The Vol State research then provides students a direct path to university research. “We are partnering with several local universities that are interested in accepting our students,” said Clifford.

“I’m hoping to pursue bio-chemistry or chemical engineering,” said Lebanon High School student Hunter Fugate. “I want to be at a lab bench wherever I go.”

“I love the hands-on part,” said student Melissa Crespo. “The career I want to go into is forensic science. There’s a lot of lab work in that. This will give me a real advantage.”

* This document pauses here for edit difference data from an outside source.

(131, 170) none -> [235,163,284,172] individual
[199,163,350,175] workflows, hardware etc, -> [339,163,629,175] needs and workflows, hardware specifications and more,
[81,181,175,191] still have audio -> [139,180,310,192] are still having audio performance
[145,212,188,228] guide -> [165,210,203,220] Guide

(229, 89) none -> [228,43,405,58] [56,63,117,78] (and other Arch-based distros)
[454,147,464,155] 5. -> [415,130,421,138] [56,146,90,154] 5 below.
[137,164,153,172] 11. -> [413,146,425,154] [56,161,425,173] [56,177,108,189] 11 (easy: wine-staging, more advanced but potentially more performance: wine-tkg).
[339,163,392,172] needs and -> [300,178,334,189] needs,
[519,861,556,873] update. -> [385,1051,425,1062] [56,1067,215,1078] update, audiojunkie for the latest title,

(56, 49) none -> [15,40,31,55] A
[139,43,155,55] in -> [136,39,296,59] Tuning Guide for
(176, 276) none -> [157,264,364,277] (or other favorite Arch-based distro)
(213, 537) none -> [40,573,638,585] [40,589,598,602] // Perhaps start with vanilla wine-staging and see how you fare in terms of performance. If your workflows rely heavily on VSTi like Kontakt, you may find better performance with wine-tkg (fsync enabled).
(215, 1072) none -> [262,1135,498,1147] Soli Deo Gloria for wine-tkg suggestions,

The Vol State and Lebanon High School partnership also reaches out to the business community with a nine week internship at a biotech company. “All of this gives students exposure to lab research, so they can make wise career choices down the road,” Clifford added.

For more information on science education at Vol State visit: www.volstate.edu/scienceresearch

This is a link to the 2012 report by the President’s Council of Advisors on Science and Technology.